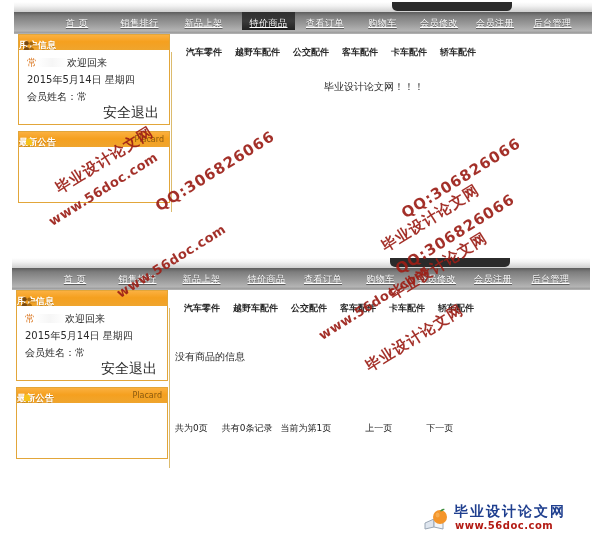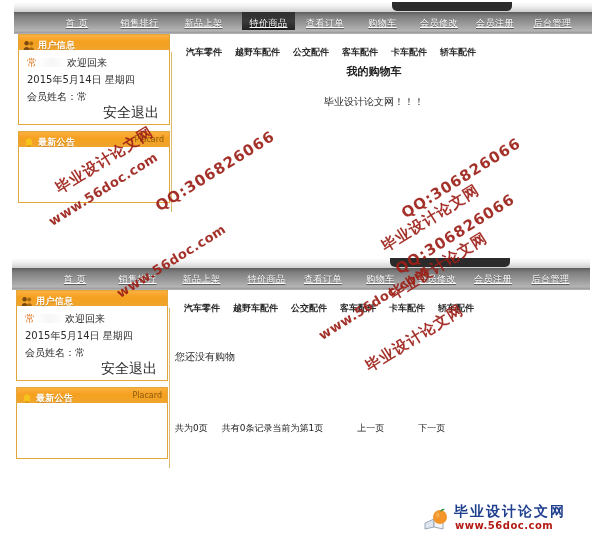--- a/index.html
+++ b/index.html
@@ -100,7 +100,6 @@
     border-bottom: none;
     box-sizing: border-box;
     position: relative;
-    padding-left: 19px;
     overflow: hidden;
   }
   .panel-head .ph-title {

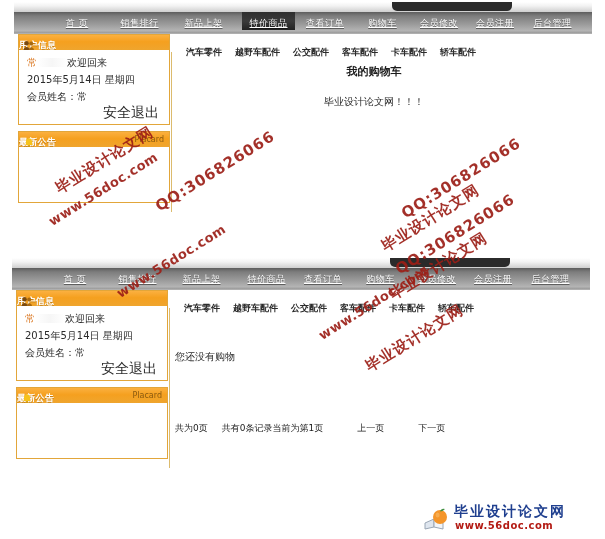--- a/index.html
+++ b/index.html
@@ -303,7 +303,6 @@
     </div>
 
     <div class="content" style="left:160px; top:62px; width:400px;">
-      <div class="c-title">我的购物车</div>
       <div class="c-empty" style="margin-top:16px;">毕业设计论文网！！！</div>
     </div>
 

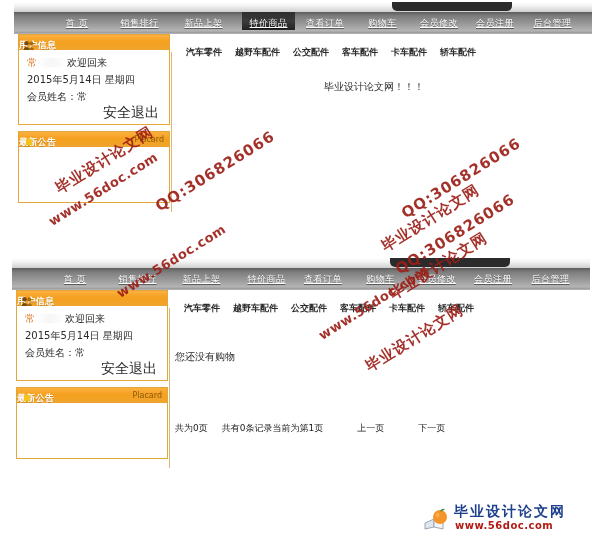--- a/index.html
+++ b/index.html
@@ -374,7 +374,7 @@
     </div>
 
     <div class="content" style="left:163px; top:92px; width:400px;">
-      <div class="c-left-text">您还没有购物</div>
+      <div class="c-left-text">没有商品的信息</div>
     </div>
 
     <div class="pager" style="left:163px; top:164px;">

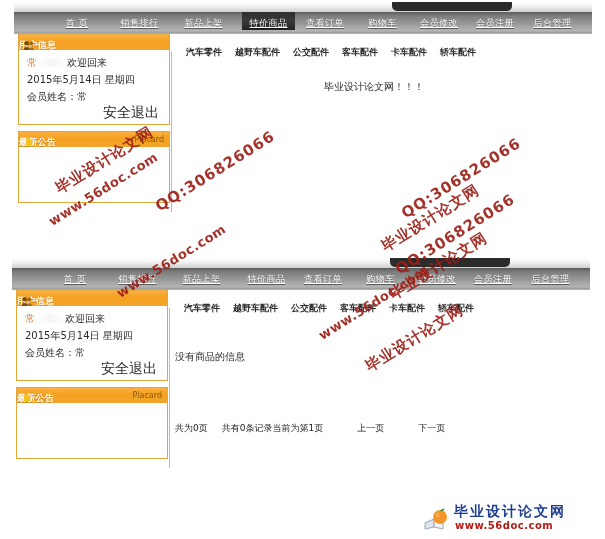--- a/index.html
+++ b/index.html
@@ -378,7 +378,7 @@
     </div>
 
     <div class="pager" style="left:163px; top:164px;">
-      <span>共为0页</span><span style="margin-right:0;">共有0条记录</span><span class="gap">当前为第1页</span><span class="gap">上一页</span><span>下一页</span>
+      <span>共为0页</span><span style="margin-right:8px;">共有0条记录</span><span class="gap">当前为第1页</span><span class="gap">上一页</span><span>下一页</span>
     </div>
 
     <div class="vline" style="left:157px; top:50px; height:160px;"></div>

--

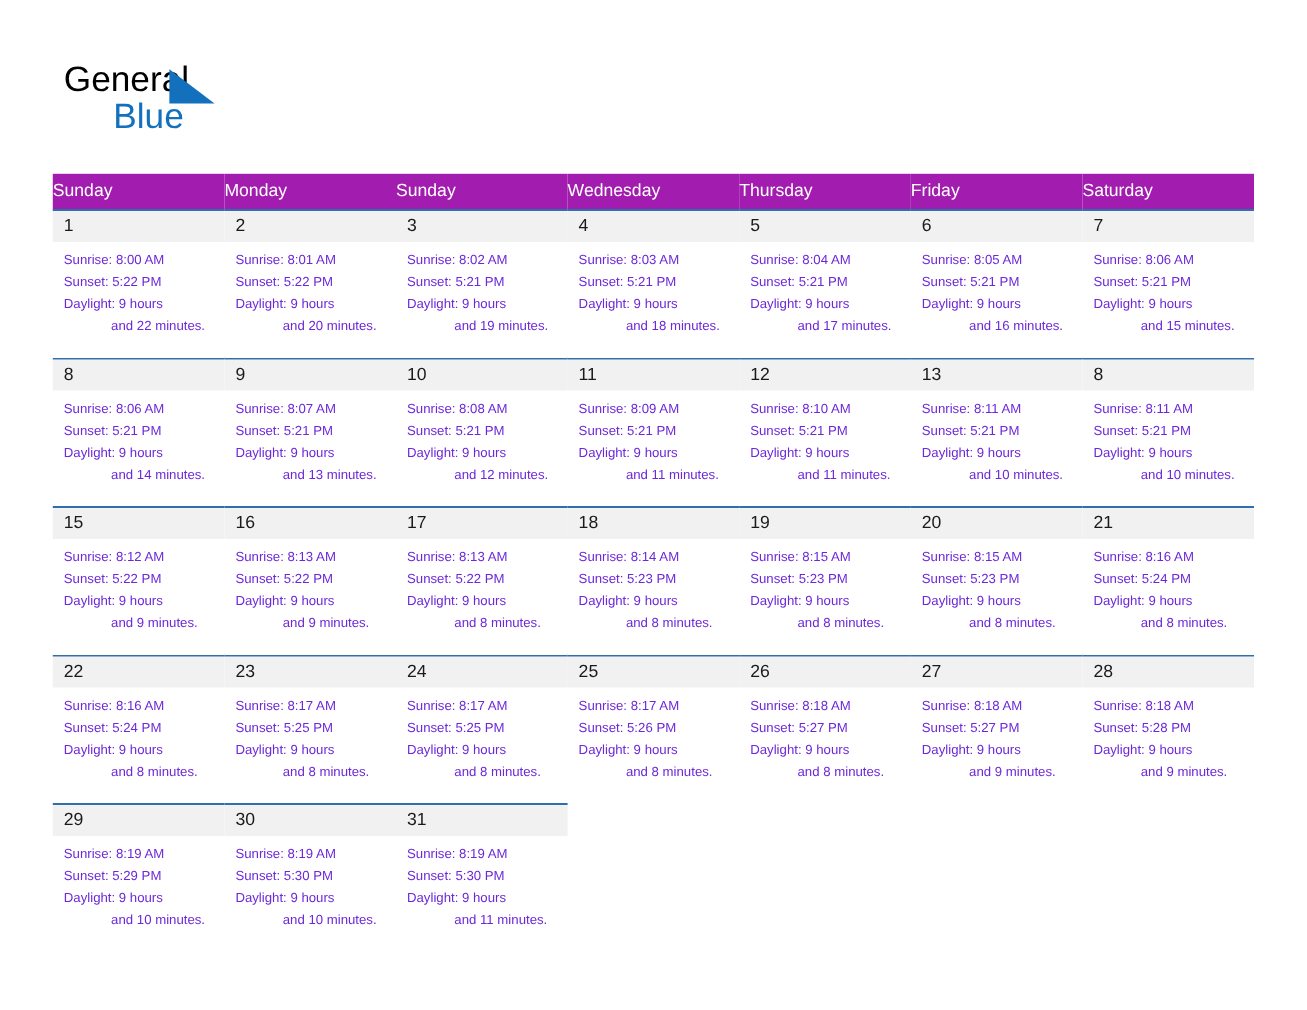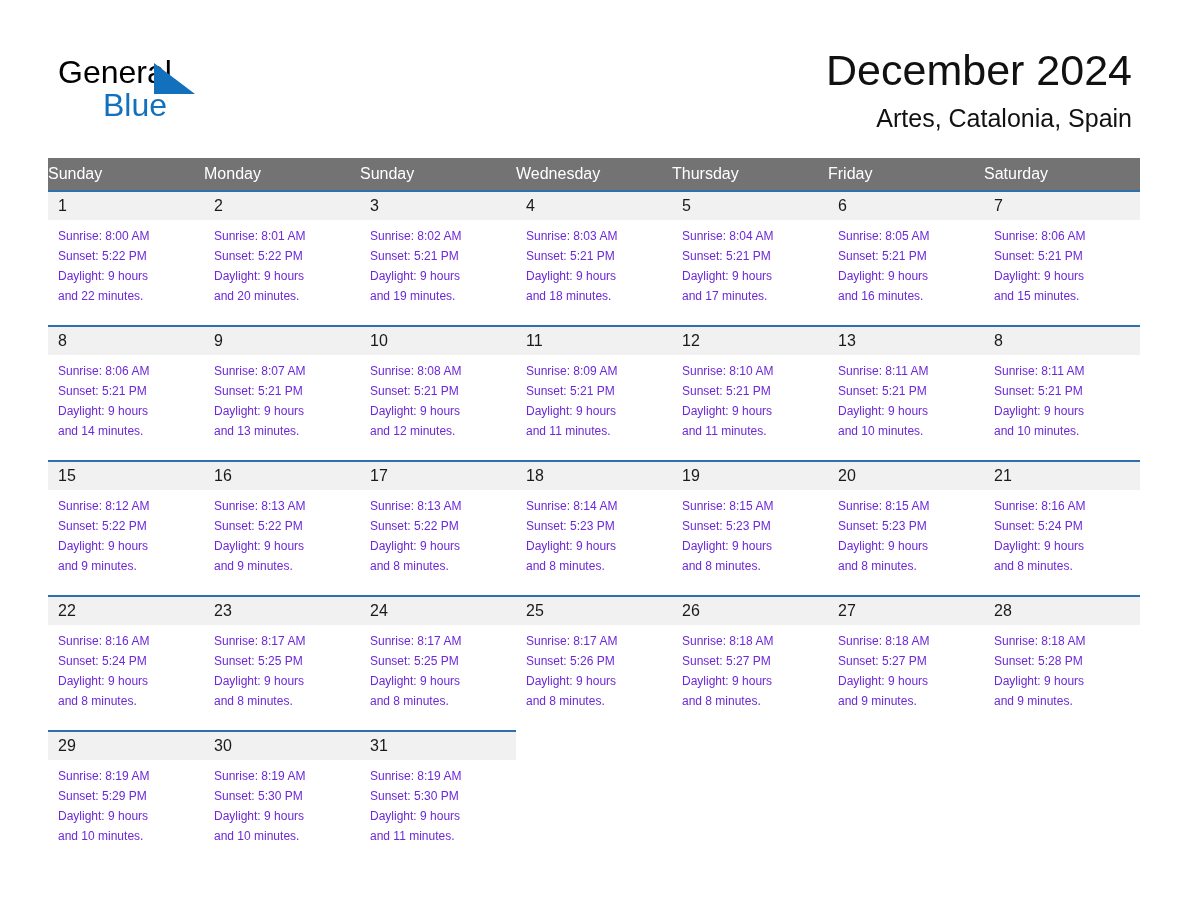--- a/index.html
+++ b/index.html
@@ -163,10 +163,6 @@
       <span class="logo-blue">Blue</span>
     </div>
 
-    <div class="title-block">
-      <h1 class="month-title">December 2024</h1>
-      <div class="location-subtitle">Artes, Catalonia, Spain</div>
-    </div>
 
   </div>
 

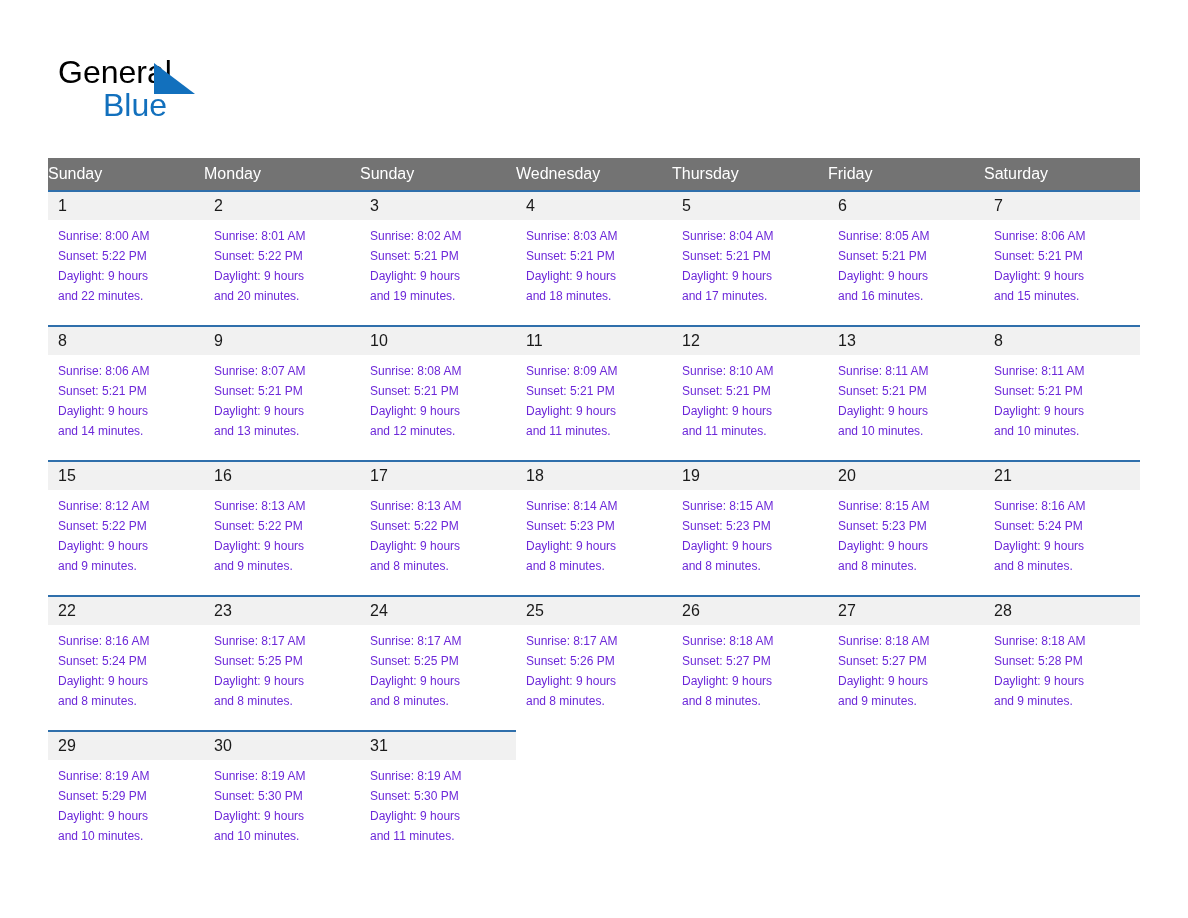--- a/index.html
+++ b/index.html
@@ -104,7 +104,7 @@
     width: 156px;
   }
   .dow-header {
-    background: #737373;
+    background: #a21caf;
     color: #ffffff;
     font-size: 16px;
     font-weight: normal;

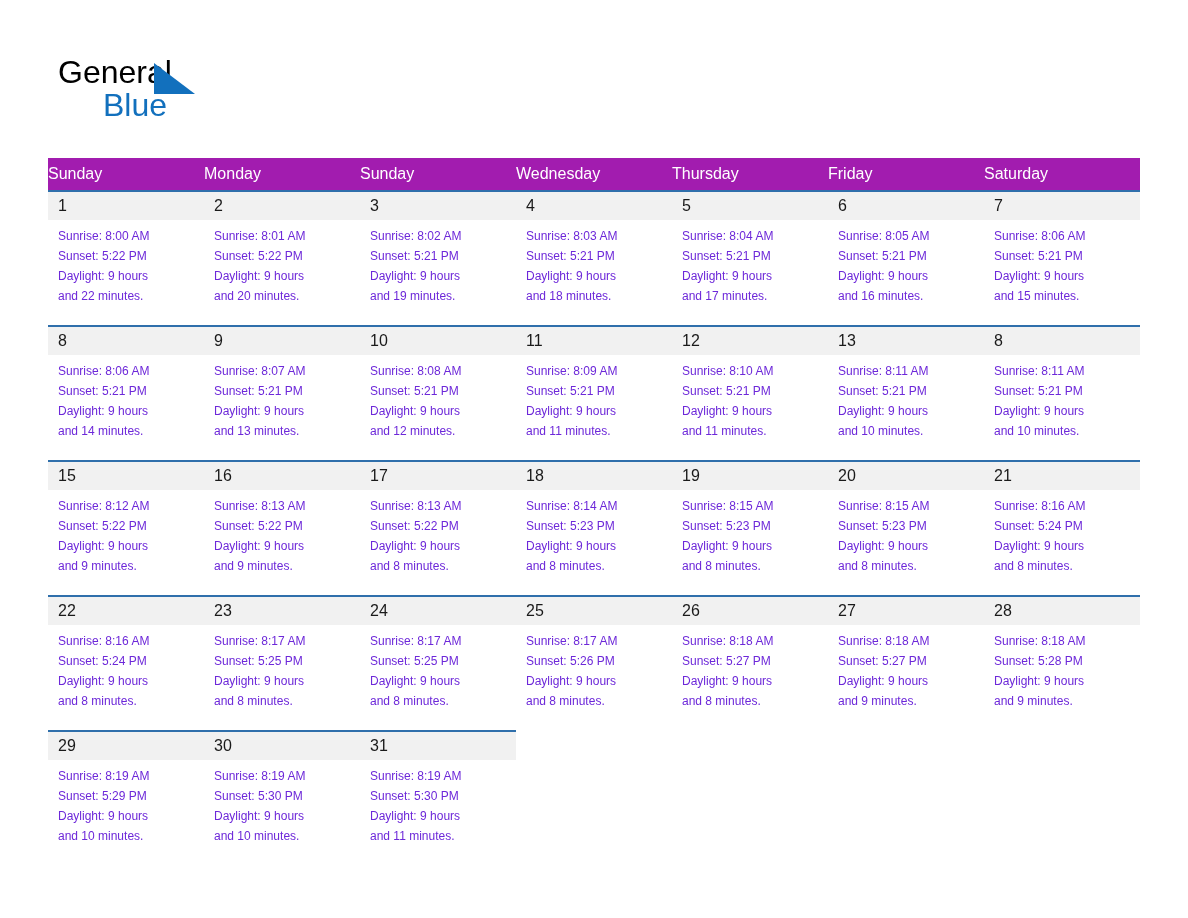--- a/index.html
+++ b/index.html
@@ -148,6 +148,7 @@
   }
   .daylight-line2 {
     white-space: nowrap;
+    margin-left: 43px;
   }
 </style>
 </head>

WHAT NEEDS TO BE DONE:
Give every line of the material that includes the string "right".

EXERCISE RESULT:
-      <span>共为0页</span><span style="margin-right:0;">共有0条记录</span><span class="gap">当前为第1页</span><span class="gap">上一页</span><span>下一页</span>
+      <span>共为0页</span><span style="margin-right:8px;">共有0条记录</span><span class="gap">当前为第1页</span><span class="gap">上一页</span><span>下一页</span>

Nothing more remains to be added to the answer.